### Activity
Every line of the following records that includes "serif" should be copied.

### Data shown
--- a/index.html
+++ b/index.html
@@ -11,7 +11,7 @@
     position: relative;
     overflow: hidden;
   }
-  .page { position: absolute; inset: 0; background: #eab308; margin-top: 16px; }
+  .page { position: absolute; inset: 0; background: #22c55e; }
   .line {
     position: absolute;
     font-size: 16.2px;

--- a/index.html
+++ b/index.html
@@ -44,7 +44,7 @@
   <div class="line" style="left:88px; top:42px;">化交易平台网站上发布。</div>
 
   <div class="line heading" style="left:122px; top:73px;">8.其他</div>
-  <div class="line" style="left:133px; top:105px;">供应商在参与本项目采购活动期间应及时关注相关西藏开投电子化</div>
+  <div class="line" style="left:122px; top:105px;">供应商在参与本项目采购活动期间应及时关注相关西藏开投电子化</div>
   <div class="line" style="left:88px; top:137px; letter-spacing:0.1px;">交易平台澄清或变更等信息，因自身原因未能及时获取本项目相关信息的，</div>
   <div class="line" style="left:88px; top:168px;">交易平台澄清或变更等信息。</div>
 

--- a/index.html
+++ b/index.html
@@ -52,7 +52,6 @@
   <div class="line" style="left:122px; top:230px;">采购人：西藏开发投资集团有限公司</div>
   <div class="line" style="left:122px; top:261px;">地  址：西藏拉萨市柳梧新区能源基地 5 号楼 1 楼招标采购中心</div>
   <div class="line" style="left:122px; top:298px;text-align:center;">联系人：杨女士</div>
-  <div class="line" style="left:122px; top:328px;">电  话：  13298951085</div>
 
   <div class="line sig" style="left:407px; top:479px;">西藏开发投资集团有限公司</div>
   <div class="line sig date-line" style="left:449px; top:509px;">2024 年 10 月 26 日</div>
...
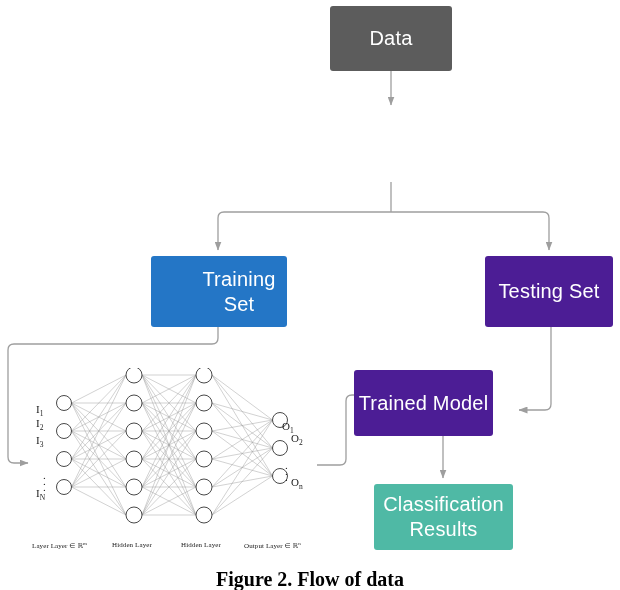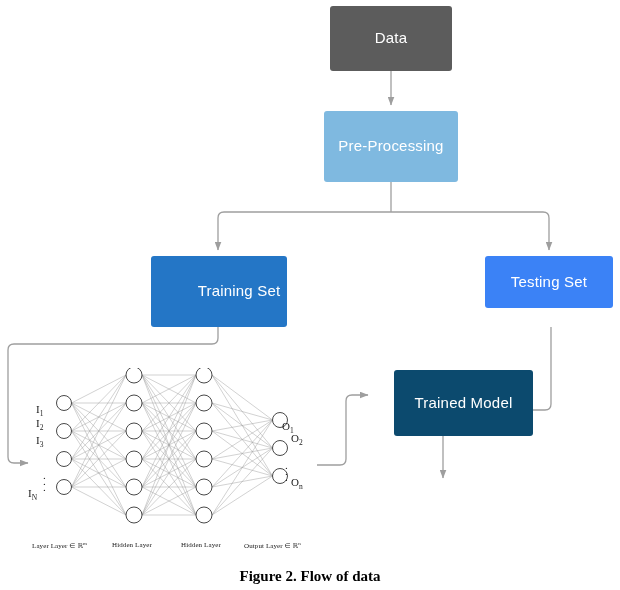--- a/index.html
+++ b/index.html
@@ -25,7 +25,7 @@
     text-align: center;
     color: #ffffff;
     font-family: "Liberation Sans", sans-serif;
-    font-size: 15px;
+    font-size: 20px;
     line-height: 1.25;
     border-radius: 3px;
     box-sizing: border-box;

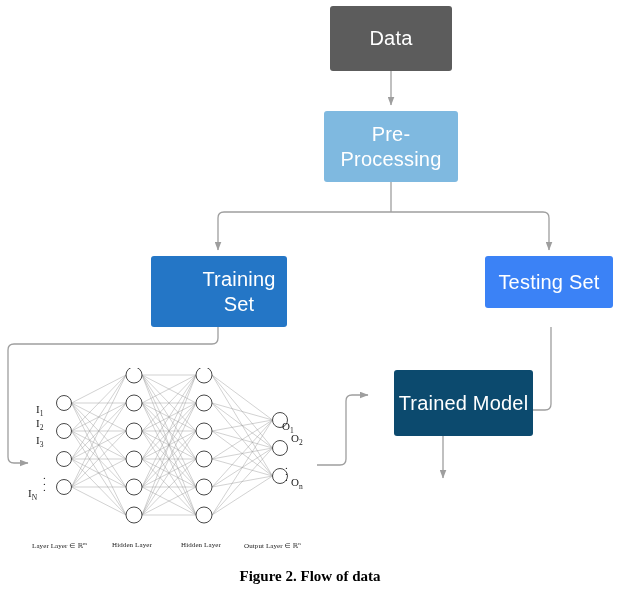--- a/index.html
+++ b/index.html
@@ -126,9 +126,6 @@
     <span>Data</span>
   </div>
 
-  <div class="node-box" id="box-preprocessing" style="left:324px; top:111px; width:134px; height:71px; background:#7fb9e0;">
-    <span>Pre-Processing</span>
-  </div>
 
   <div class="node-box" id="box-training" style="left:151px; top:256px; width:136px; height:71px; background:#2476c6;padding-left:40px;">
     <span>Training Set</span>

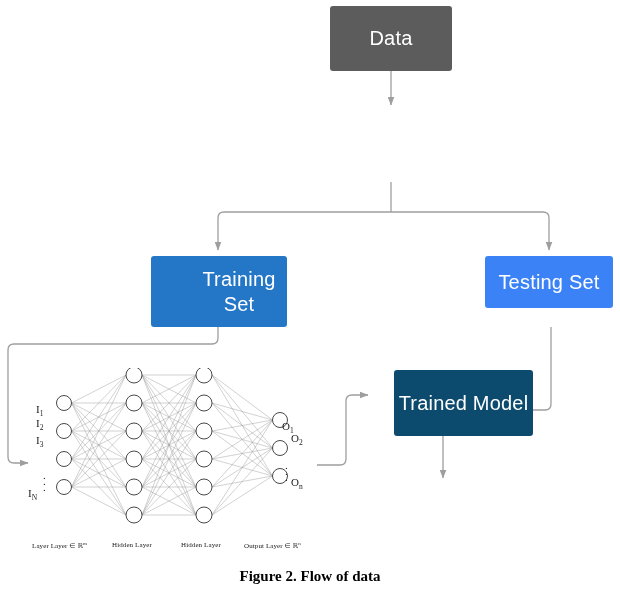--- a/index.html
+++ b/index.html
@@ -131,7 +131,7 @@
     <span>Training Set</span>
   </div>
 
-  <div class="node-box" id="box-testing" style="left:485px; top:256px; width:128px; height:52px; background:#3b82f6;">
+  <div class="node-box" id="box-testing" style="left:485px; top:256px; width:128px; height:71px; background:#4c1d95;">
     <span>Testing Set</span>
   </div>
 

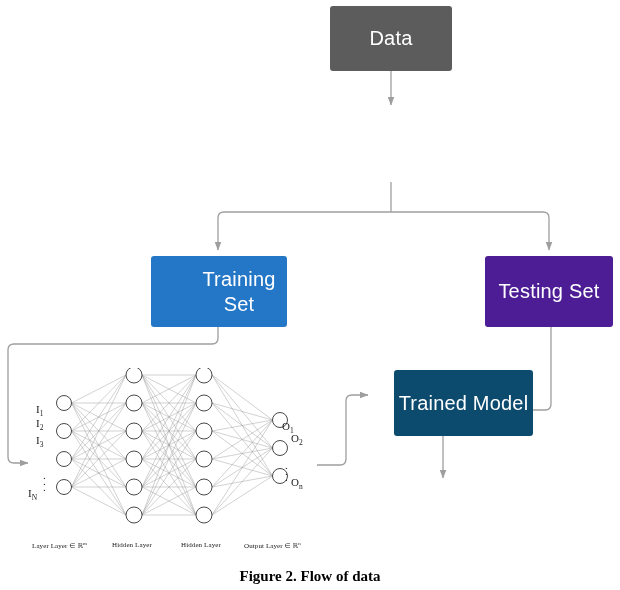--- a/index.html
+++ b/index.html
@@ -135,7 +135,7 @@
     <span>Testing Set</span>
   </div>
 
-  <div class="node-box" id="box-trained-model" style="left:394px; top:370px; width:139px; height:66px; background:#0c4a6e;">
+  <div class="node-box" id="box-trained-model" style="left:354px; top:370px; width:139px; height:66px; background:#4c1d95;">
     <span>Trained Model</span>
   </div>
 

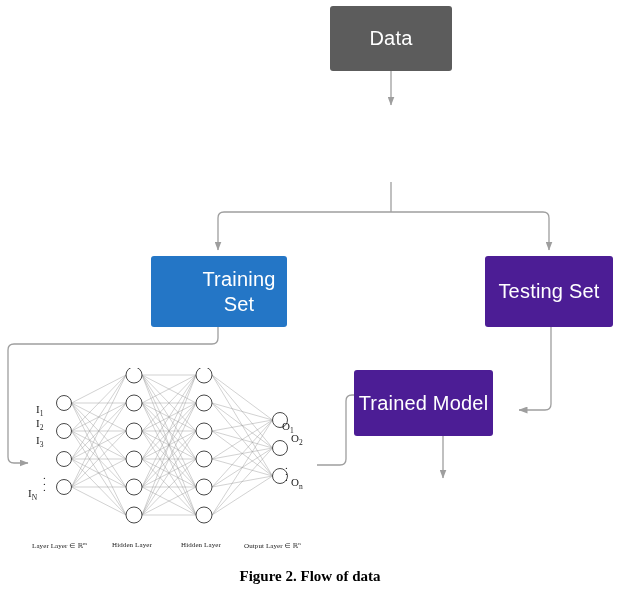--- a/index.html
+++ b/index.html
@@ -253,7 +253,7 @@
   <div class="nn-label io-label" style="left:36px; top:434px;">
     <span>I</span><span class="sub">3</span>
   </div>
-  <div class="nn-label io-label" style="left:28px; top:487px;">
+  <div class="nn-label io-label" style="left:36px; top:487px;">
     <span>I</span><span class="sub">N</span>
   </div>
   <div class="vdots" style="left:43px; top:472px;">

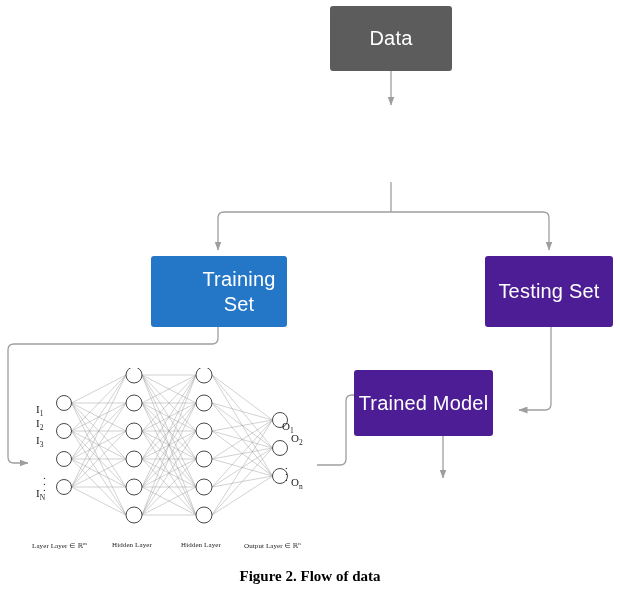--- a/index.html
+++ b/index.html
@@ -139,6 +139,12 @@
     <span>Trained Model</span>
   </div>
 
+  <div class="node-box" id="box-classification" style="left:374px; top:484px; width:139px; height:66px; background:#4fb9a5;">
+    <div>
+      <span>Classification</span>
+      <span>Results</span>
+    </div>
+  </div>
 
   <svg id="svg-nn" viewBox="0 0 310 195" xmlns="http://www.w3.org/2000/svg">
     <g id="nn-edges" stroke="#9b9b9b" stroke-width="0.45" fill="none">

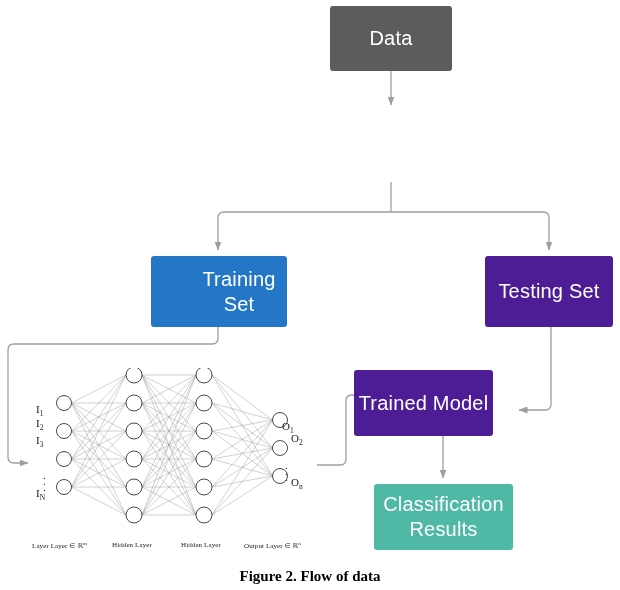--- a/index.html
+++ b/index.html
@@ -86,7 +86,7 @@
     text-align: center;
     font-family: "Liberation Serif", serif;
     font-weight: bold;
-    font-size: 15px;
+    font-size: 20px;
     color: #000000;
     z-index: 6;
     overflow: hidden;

### Reply to the task
     font-family: "Liberation Sans", sans-serif;
     font-family: "Liberation Serif", serif;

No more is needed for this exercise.